Textile industry is a million miles away from turning the concept of circularity into reality. In order to reduce that distance Australian company BlockTexx recently announced the opening of the world’s first commercial poly-cotton recycling facility in Loganholme, Queensland, Australia. The facility will recycle around 50,000 tonnes of textiles and create 140 jobs over the next four years, if all goes according to plan.
It is the world’s first commercial scale textile resource recovery facility focusing on blended (cotton-polyester) products. BlockTexx’s patented technology, S.O.F.T. (Separation of Fiber Technology) processes pure polyester, poly/cotton blends, pure cotton and any other cellulosic material.
In BlockTexx’s recycling process, materials are placed in a bespoke reactor, where polyester and cotton are separated. Cotton breaks down into cellulose and can be used in paints, cosmetics, concrete and other sectors. Polyester undergoes a heating and liquefaction process to become pellets that can be used for playground equipment, furniture, coat-hangers and other products.
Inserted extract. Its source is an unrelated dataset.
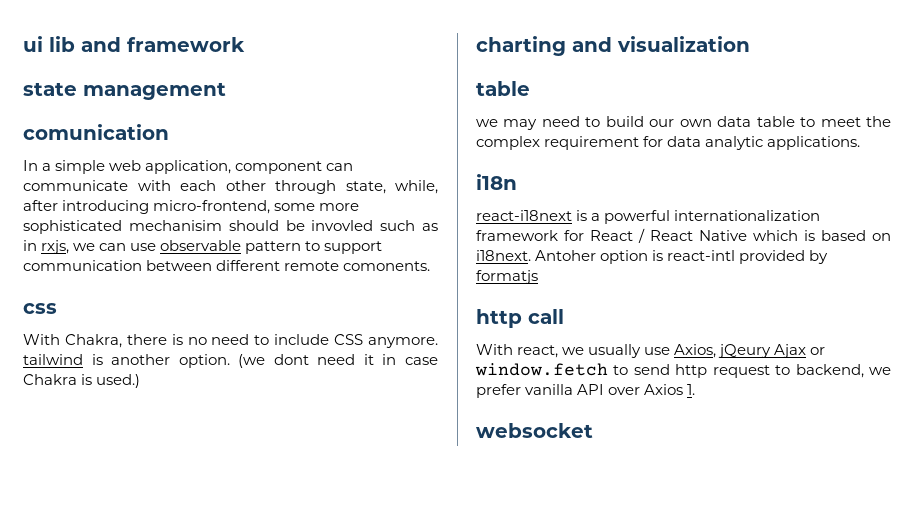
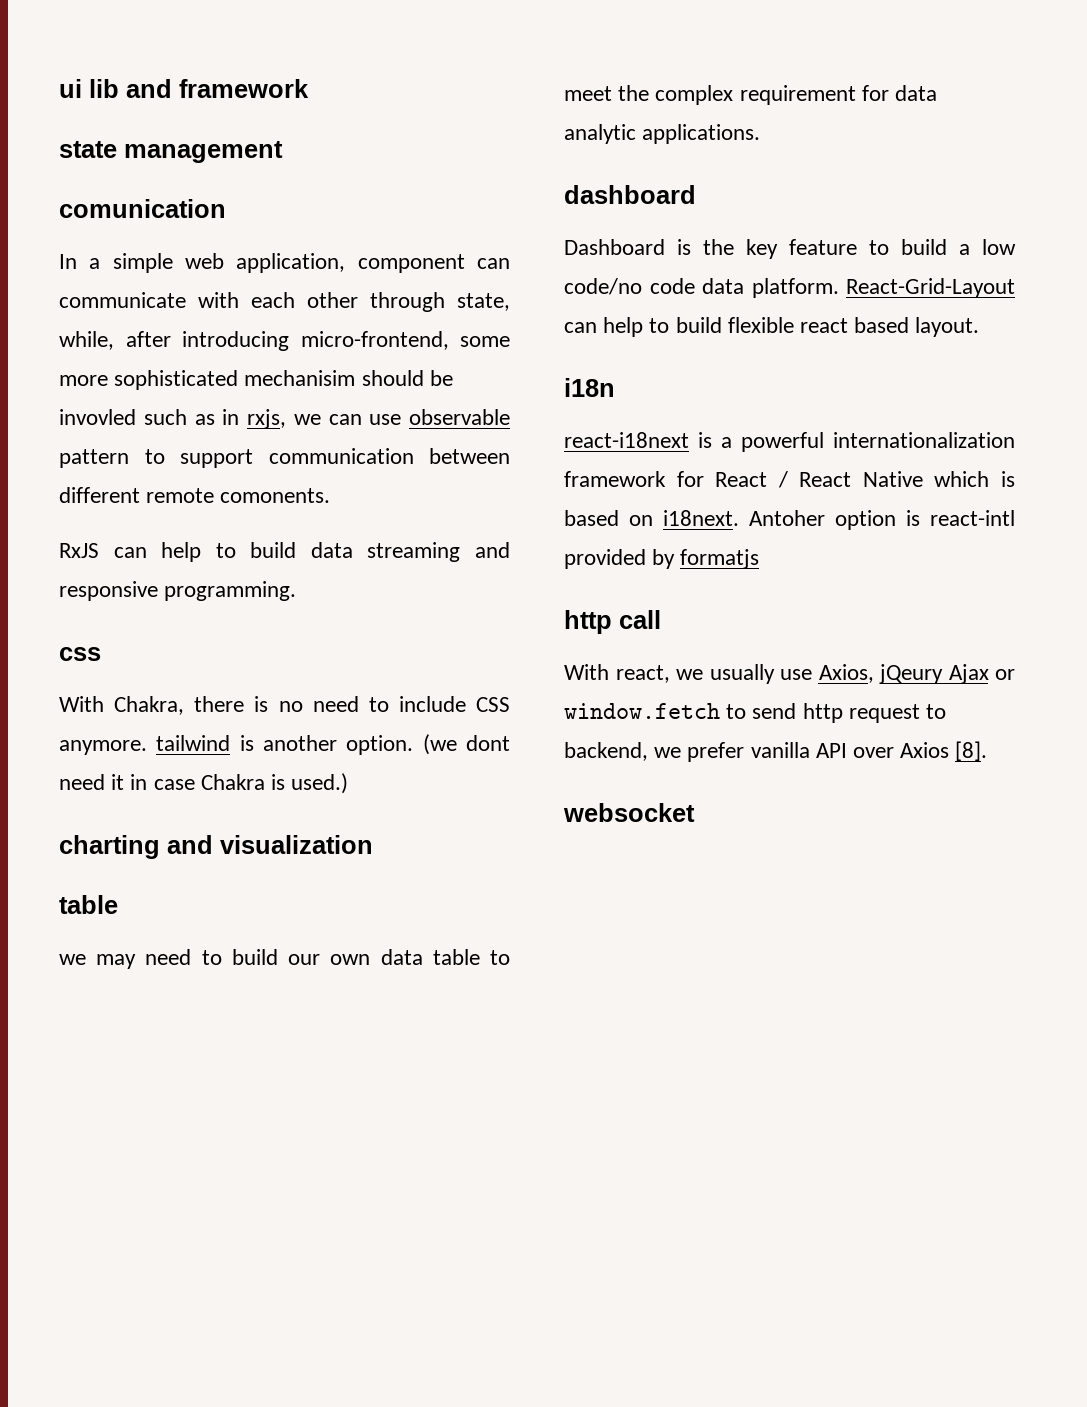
(431, 266) none -> [59,542,510,562] [59,581,297,601] // RxJS can help to build data streaming and responsive programming.
(861, 143) none -> [564,185,696,204] [564,239,1016,259] [564,278,1015,298] [564,317,980,337] // dashboard // Dashboard is the key feature to build a low code/no code data platform. React-Grid-Layout can help to build flexible react based layout.
[687,384,696,395] 1. -> [955,741,988,761] [8].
Graham Ross, co-founder of BlockTexx said, “Through our S.O.F.T (Separation of Fiber Technology) process, we achieve a very high processing recovery rate of approximately 1 to 1 from feedstock input, a recovery rate of approximately 95 percent.”
In terms of feedstock, BlockTexx receives materials for recycling from large-scale laundry and workwear companies. Despite the challenging economic environment, BlockTexx has several months of feedstock runway, long-term feedstock supply contracts with Celtex™ for celluloseOn the polyester side, trials are underway with industry partners using BlockTexx’ rPET pellets (PolyTexx™).
BlockTexx has plan to integrate more post-consumer clothing into feedstock intake. It prefers polyester/cotton blends, 100 percent polyester, and cellulosic fibers and commercial partners and brands using these materials will be prioritized as the fiber mix is important to this process.
Ross said, textile resource recovery is challenging, garment collection and sorting is fragmented and advanced technology is nascent and sophisticated. Closing the fashion industry loop is complex and will take time, great effort and increased investment.
“Recycling is hindered by complex fabric blends and excessive use of non-recyclable fibers. This can be reduced through shared knowledge and direct consultation of garment manufacturers. This approach will support their decisions on fiber selection and inform garment manufacturers on how to design their garments for end-of-life recycling,” he said.
However, Ross thinks what they are doing is laying the foundations for Australia’s textile recovery industry. But BlockTexx is not isolated, rather close to Asia where most of the world’s textiles and clothing are made. It has engaged with the global industry through Fashion for Good’s Asian Accelerator Program, Plug & Play’s Innovator Accelerator Program and has had many conversations over the years with most major fashion brands and manufacturers.
He believes Blocktex will bring textile recovery solutions to the global problem of textile waste by ccelerating discussions with industry partners and other foreign governments.